Председатель откинулся на спинку кресла. Его взгляд стал суровым.

— Как давно вы работаете у нас?

— Уже два года.

— Есть у вас какие-нибудь претензии?

— Как вам сказать?.. Если бы можно было заменить центрифугу…

— Бросьте вы центрифугу… Я спрашиваю, есть ли у вас лично какие-нибудь претензии?

Молодой человек сделал неопределенный жест, который мог означать что угодно.

— Хорошо. Начиная с сегодняшнего дня ваше жалование увеличивается вдвое.

Удивленный, Дунла распрямился в кресле.

— Благодарю вас, но я не понимаю, чему…

— Скажем, что это — за изобретение препаратов Бонвис и Синевис, которые, кажется, пользуются успехом у покупателей. — Гаран улыбнулся, но улыбка не осветила его лицо. — Кстати, мне сказали, что вы сыграли важную роль в уточнении формул…

— Это верно, я занимался рефлексами мозга и процессами, регламентирующими вегетативную деятельность. Вообще…

Президент поднял руку — жест, выражающий снисходительность.
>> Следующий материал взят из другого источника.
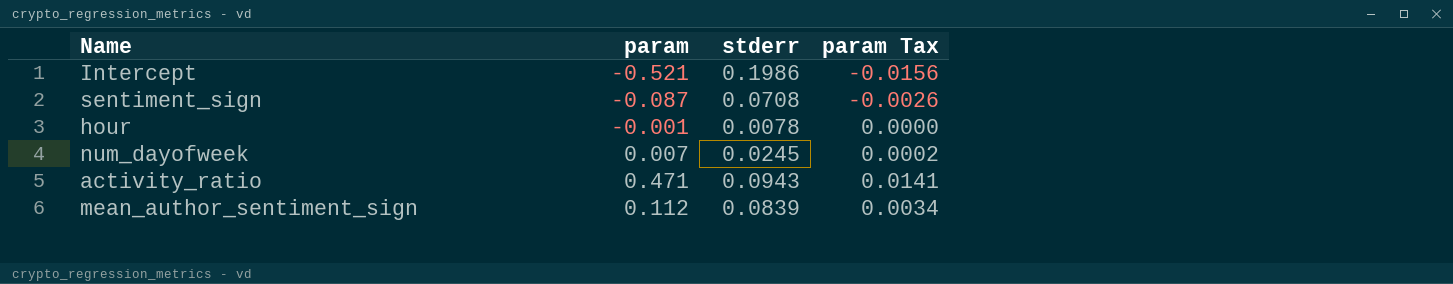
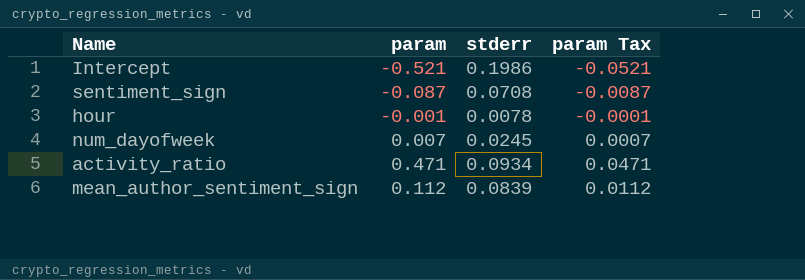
column param Tax | formula: [param] * 0.03 -> [param] * 0.1
activity_ratio | stderr: 0.0943 -> 0.0934

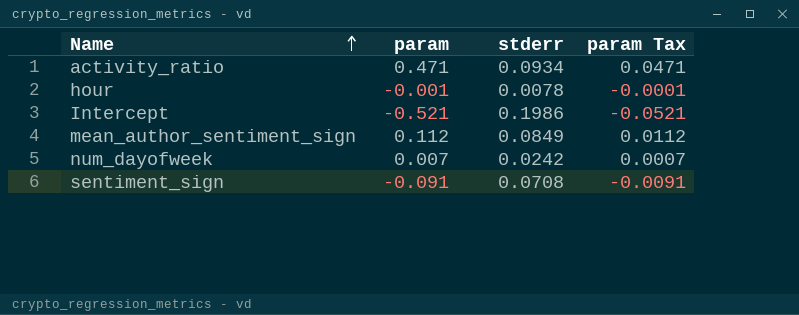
row order: none -> Name ascending
mean_author_sentiment_sign | stderr: 0.0839 -> 0.0849
num_dayofweek | stderr: 0.0245 -> 0.0242
sentiment_sign | param: -0.087 -> -0.091
sentiment_sign | param Tax: -0.0087 -> -0.0091

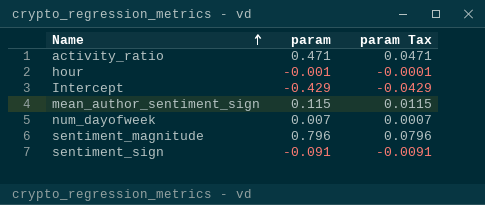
column stderr | position: 3 -> none
Intercept | param: -0.521 -> -0.429
Intercept | param Tax: -0.0521 -> -0.0429
mean_author_sentiment_sign | param: 0.112 -> 0.115
mean_author_sentiment_sign | param Tax: 0.0112 -> 0.0115
row sentiment_magnitude: none -> 0.796 | 0.0796

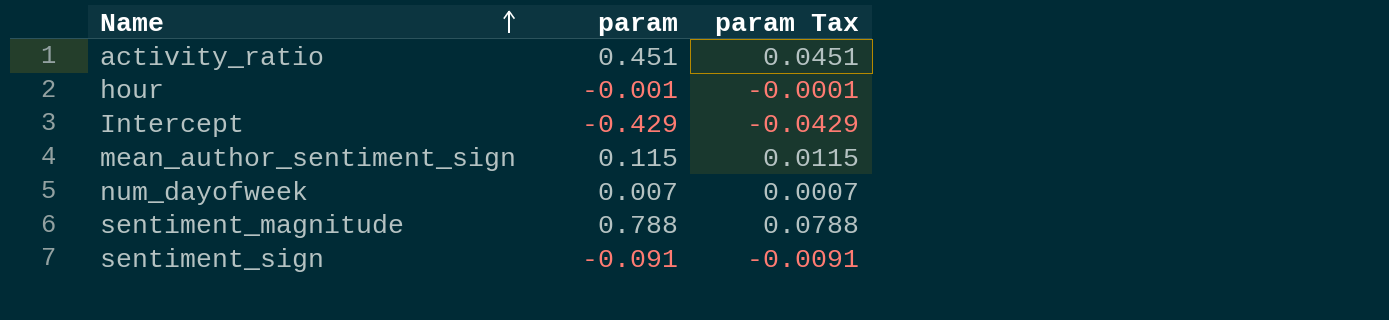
activity_ratio | param: 0.471 -> 0.451
activity_ratio | param Tax: 0.0471 -> 0.0451
sentiment_magnitude | param: 0.796 -> 0.788
sentiment_magnitude | param Tax: 0.0796 -> 0.0788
Фел, недоумевая, решил было, что это означает конец аудиенции.

— Еще раз благодарю, — сказал он, слегка склоняясь вперед всем туловищем, что можно было принять за прощальное приветствие.
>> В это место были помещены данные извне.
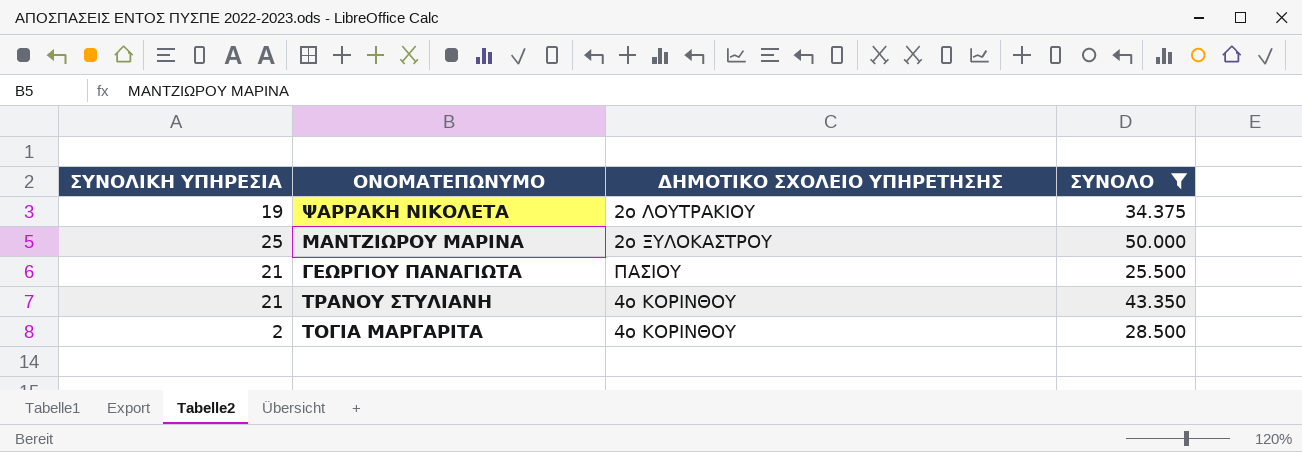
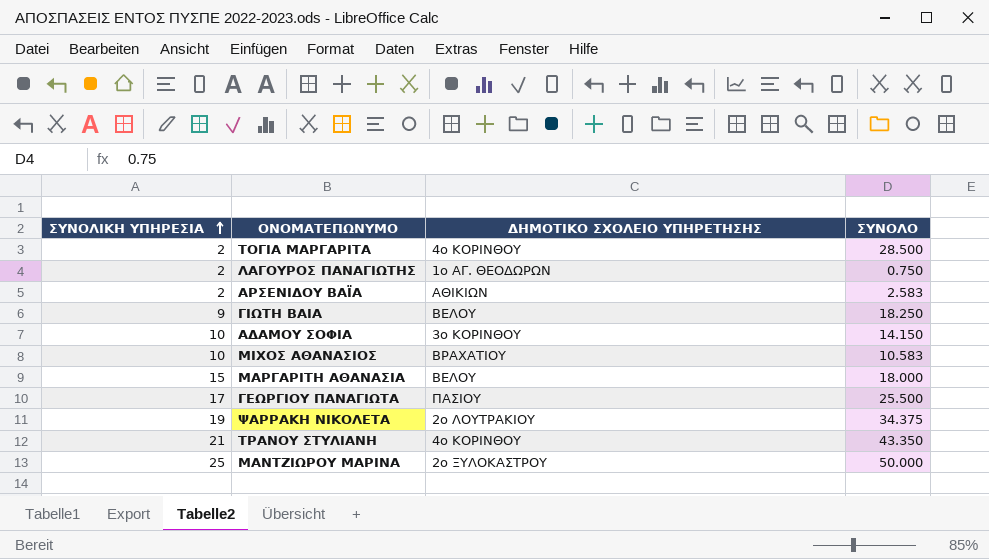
filter: ΣΥΝΟΛΟ >= 25.500 -> none
row order: none -> ΣΥΝΟΛΙΚΗ ΥΠΗΡΕΣΙΑ ascending
ΓΕΩΡΓΙΟΥ ΠΑΝΑΓΙΩΤΑ | ΣΥΝΟΛΙΚΗ ΥΠΗΡΕΣΙΑ: 21 -> 17

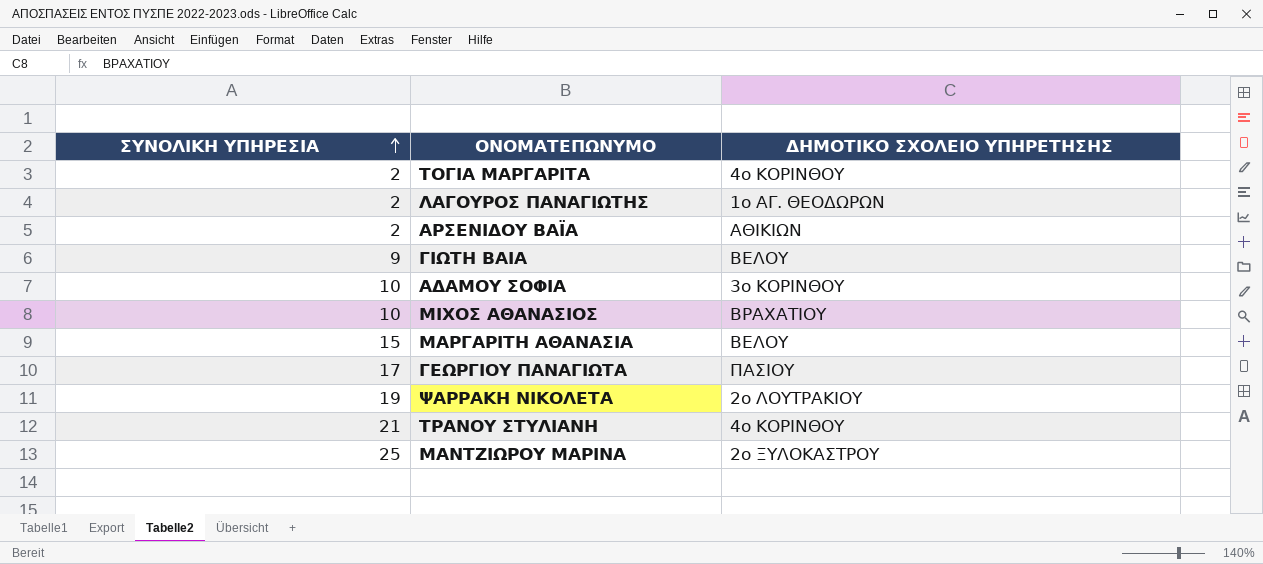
column ΣΥΝΟΛΟ | position: 4 -> none

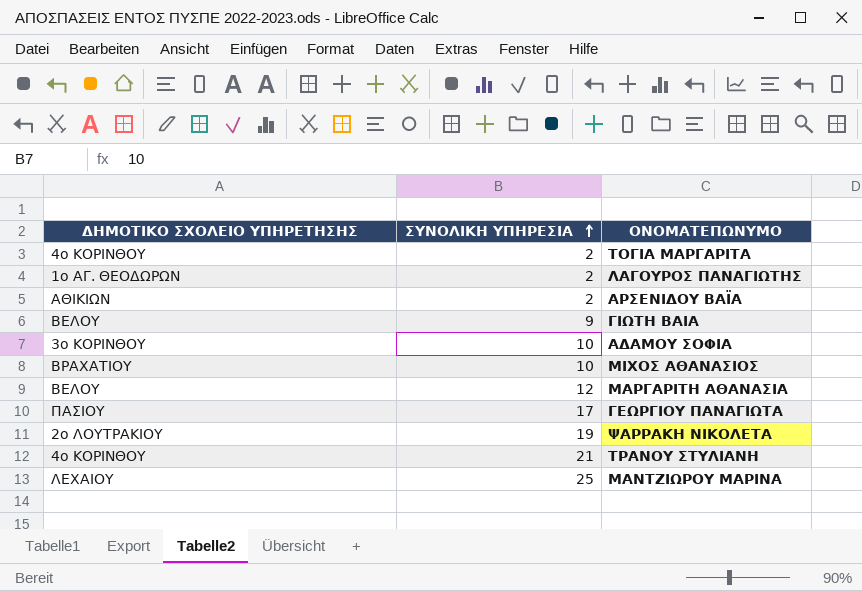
column ΔΗΜΟΤΙΚΟ ΣΧΟΛΕΙΟ ΥΠΗΡΕΤΗΣΗΣ | position: 3 -> 1
ΜΑΡΓΑΡΙΤΗ ΑΘΑΝΑΣΙΑ | ΣΥΝΟΛΙΚΗ ΥΠΗΡΕΣΙΑ: 15 -> 12
ΜΑΝΤΖΙΩΡΟΥ ΜΑΡΙΝΑ | ΔΗΜΟΤΙΚΟ ΣΧΟΛΕΙΟ ΥΠΗΡΕΤΗΣΗΣ: 2ο ΞΥΛΟΚΑΣΤΡΟΥ -> ΛΕΧΑΙΟΥ

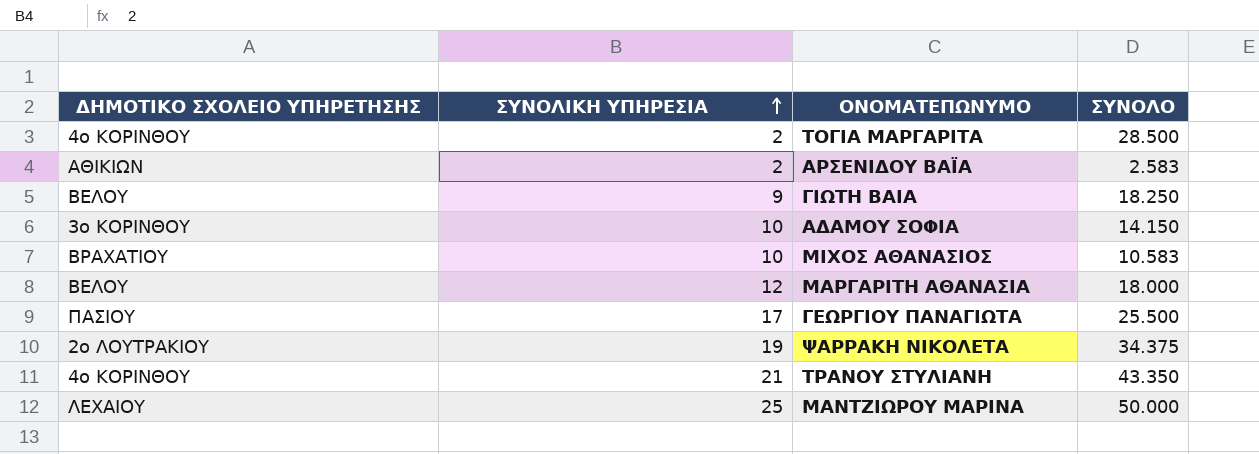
column ΣΥΝΟΛΟ | position: none -> 4
row ΛΑΓΟΥΡΟΣ ΠΑΝΑΓΙΩΤΗΣ: 1ο ΑΓ. ΘΕΟΔΩΡΩΝ | 2 -> none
— А, этого слишком мало?.. Хорошо. Сколько?

Дунле показалось, что он плохо расслышал: губы импозантного господина, холодно смотревшего на него, почти не двигались.

— Это… снова о деньгах? — спросил он удивленно.

И тут Гаран впервые позволил себе выразить нетерпение.

— А o чем же? Я прекрасно понимаю, как обстоят дела и не имею ни малейшего возражения. Вы что-то открыли и, естественно, хотите получить за ваш труд как можно больше. Я с этим вполне согласен. Итак, сколько же?

Голубые глаза Фела выразили смущенное недоумение.

— Да, но… за эти два препарата, как мне кажется… удвоение зарплаты…

— Господин Дунла, — взорвался президент, — мое терпение на исходе, и будьте уверены, что так вы ничего не добьетесь. Вы меня не знаете… — Гаран вдруг улыбнулся той же ледяной улыбкой и продолжал с деланным спокойствием, сквозь которое прорывалась ирония и желание заставить собеседника понять его мысль: — Я ведь сказал ясно: увеличение жалования имеет причиной, скажем, открытие тех двух препаратов… Но мы оба прекрасно знаем, что, по сути, речь идет о чем-то совсем другом. Об этом другом я и спрашиваю вас причем советую вам отказаться от наигранной наивности, которая не производит на меня ни малейшего впечатления — сколько?

— Ах, речь идет о другом…

— Представьте себе… — процедил Гаран.

Фел явно смутился. Его руки мучили красную кожу кресла, взгляд не отрывался от пепельницы на столе.

— Я не понимаю, как вы могли узнать, но если речь идет об Онейросе[4]… - пробормотал он наконец.

Он казался гимназистом, которого пробирают за какую-то проделку.

— Онейрос? — снова иронически воскликнул Гаран.

— Значит, у него уже есть и название! Может быть, у вас в кармане лежит и патент.

— У меня?… Нет, я об этом и не подумал…

— Прекрасно, — решил президент. — Мы запатентуем его на имя заводов Гар энд Гу.

Но молодой человек, уже оправился от волнения, и слабая улыбка вдруг украсила его худое остроносое лицо.

— Вы что же, думаете, что счастье можно запатентовать?

Гаран уже собирался ответить, но, вовремя проглотив готовые сорваться с его уст слова, вопросительно посмотрел на сидевшего напротив него молодого человека.